После боев на Курской дуге заместитель командира батальона по политической части капитан Алексей Хворостов стал каждый день писать письма в Троицкое, как писал их осенью сорок первого года. Если Красная Армия еще не освободила Троицкое, то скоро освободит — к тому идет дело — и хоть одно его письмо, да попадет по назначению.

Как жаль, что не их дивизии суждено освободить Троицкое! Подбежать к родному дому, вскочить на крыльцо, рвануть дверь. Радостные глаза Азы, смех Федюшки, слезы матери…

Нет, хорошо, что их дивизия действует на другом направлении. Пожалуй, не выдержало бы сердце! Кто знает, какой у него запас прочности.

Другое дело — письма. Хоть одно, да дойдет. И настанет день, когда письмоносец ефрейтор Панас Валейко, запорожец из Верхней Хортицы, ухмыляясь в бульбовские усы, пробасит:

— Так шо, товарищ капитан, е и для вас звисточка!

…Письмоносец пришел. Усатый, хитро улыбающийся в усы ефрейтор Панас Валейко. Пробасил, как и ожидалось:

— Так шо, товарищ капитан, е и для вас звисточка! — и протянул Хворостову самодельный треугольник со штампом: «Проверено военной цензурой». Добавил с завистью: — З тылу, мабудь вид жинки. А я вже два рокы лыстив не маю!
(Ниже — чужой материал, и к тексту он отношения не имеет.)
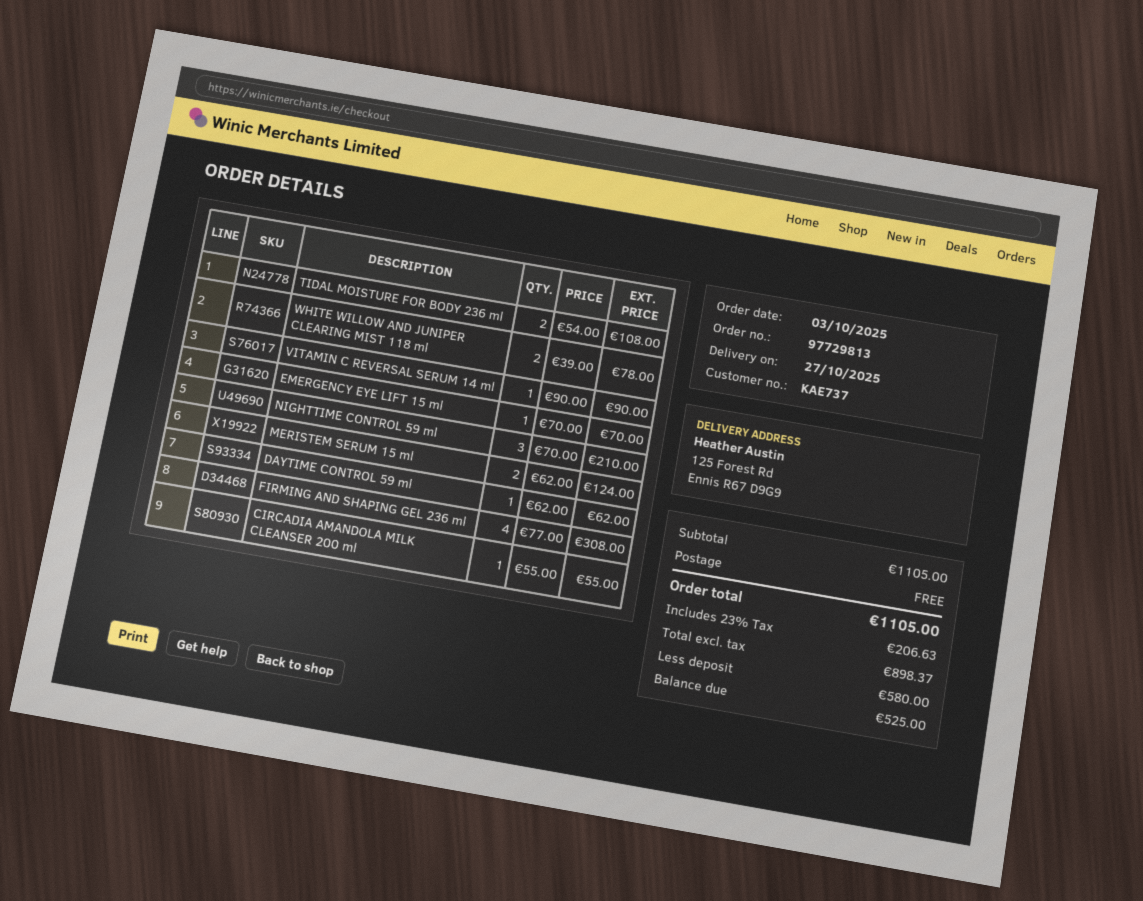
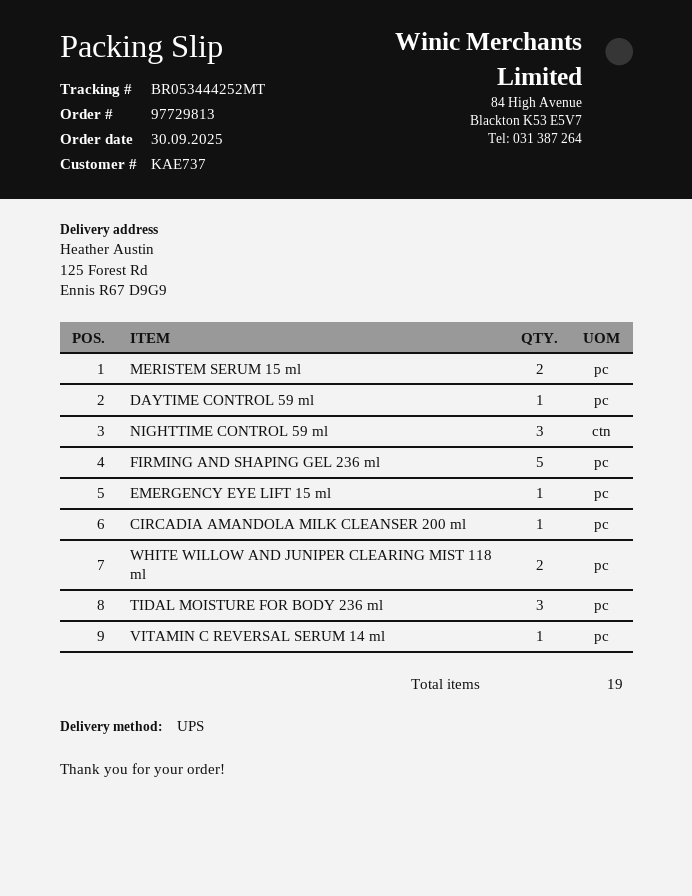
order date: 2025-10-03 -> 2025-09-30
TIDAL MOISTURE FOR BODY 236 ml: 2 -> 3
FIRMING AND SHAPING GEL 236 ml: 4 -> 5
Спокойней, капитан! Тренируй нервную систему. Спокойней! Хворостов осторожно, не спеша взял письмо. Обратный адрес — село Троицкое. Только почему адрес написан незнакомым почерком? Крупным, полудетским. Спокойней! Мало ли почему…

Испуганно притаилось в грудной клетке сердце. Да и нервы, видно, расшатались на передовой. Непослушные пальцы теребят незаклеенное, треугольником сложенное письмо.

Ефрейтор Панас Валейко взглянул на капитана и проглотил, давясь, очередную шутку, уже выглядывавшую из дремучих усов, как галушка из сметаны. По опыту знал: раз у человека, получившего письмо, такое лицо, лучше с миром отойти в сторонку. Пусть один на один — как солдат — принимает удар судьбы.

Хворостов развернул треугольничек. Помятый листок, вырванный из школьной тетради в три косые линейки. Тот же незнакомый полудетский почерк.

«Здравствуйте, наш защитник и герой войны уважаемый и дорогой земляк Алексей Федорович!